Start of INPUT DATA

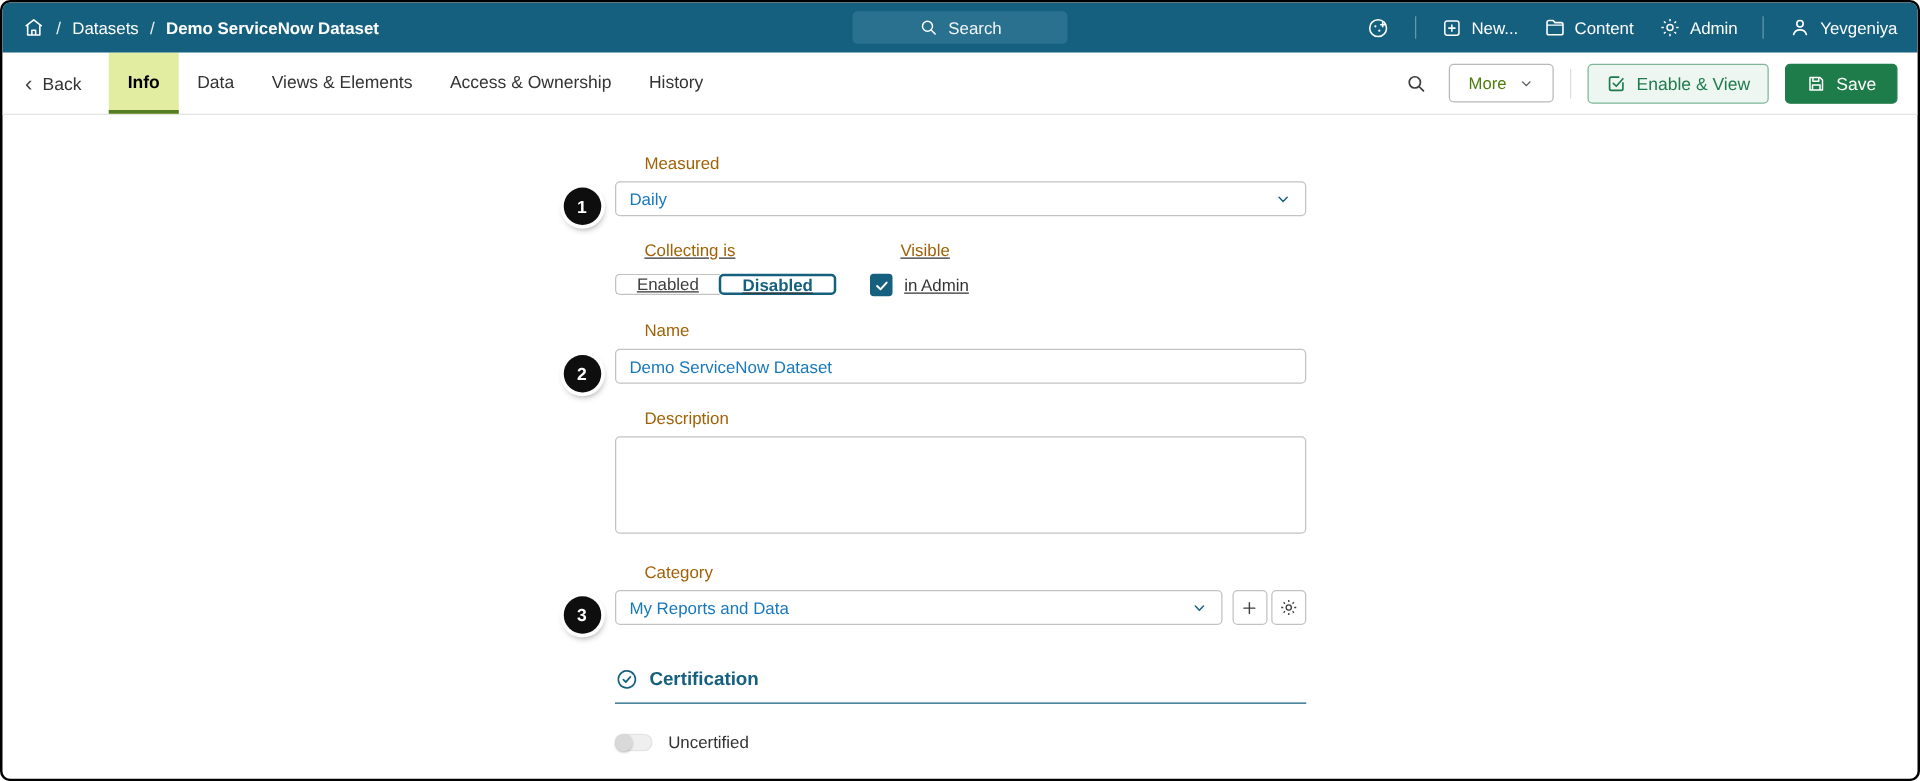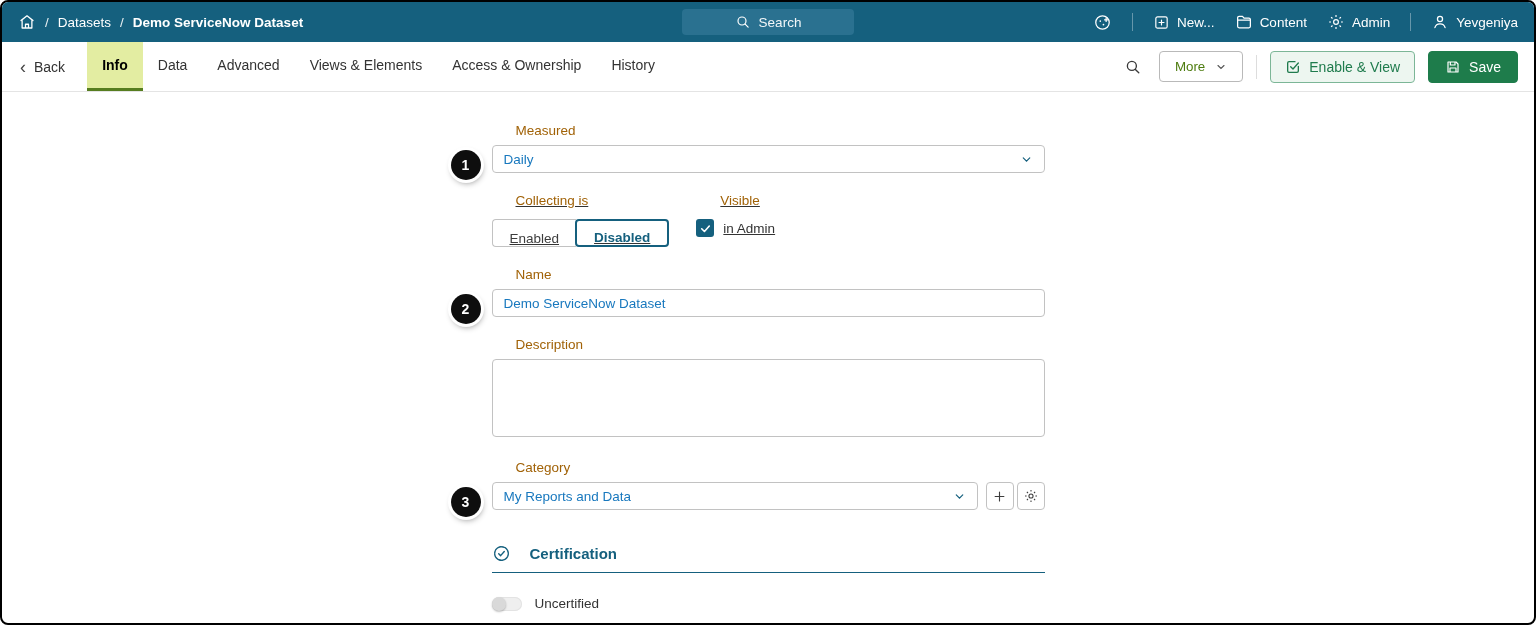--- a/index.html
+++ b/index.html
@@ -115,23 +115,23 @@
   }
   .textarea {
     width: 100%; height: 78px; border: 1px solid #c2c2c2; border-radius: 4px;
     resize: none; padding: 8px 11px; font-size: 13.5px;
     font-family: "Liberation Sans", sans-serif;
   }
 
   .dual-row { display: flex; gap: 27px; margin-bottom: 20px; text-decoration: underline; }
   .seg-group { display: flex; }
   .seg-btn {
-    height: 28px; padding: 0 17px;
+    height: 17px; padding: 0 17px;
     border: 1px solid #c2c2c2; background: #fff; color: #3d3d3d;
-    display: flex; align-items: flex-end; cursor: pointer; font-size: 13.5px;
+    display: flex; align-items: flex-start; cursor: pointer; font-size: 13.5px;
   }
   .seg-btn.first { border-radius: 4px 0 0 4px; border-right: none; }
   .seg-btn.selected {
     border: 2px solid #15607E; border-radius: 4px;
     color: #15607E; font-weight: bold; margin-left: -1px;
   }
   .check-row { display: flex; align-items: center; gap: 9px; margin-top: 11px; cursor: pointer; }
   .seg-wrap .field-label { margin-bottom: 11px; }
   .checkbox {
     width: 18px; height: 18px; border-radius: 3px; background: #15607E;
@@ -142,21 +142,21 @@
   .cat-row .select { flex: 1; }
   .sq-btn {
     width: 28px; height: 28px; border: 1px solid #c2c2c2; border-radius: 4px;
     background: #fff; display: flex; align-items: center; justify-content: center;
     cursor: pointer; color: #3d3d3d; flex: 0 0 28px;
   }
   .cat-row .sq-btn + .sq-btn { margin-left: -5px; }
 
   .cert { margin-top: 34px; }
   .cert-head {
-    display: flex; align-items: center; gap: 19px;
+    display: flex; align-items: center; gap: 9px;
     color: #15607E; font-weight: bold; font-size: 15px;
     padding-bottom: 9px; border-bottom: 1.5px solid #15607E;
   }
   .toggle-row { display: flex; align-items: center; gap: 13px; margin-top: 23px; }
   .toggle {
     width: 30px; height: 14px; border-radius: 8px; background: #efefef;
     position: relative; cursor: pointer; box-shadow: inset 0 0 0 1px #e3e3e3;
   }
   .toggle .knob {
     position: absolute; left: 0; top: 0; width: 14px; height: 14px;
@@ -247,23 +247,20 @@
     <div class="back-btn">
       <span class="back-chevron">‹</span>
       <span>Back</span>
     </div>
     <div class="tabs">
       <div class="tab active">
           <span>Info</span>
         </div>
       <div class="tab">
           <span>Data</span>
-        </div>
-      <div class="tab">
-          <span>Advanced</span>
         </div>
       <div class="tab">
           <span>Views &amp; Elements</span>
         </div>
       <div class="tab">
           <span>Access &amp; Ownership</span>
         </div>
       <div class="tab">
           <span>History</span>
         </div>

End of INPUT DATA

WHAT IS BEING ASKED:
Copy each line of the data that contains the word "border".

THE ANSWER:
     width: 100%; height: 78px; border: 1px solid #c2c2c2; border-radius: 4px;
     border: 1px solid #c2c2c2; background: #fff; color: #3d3d3d;
   .seg-btn.first { border-radius: 4px 0 0 4px; border-right: none; }
     border: 2px solid #15607E; border-radius: 4px;
     width: 18px; height: 18px; border-radius: 3px; background: #15607E;
     width: 28px; height: 28px; border: 1px solid #c2c2c2; border-radius: 4px;
     padding-bottom: 9px; border-bottom: 1.5px solid #15607E;
     width: 30px; height: 14px; border-radius: 8px; background: #efefef;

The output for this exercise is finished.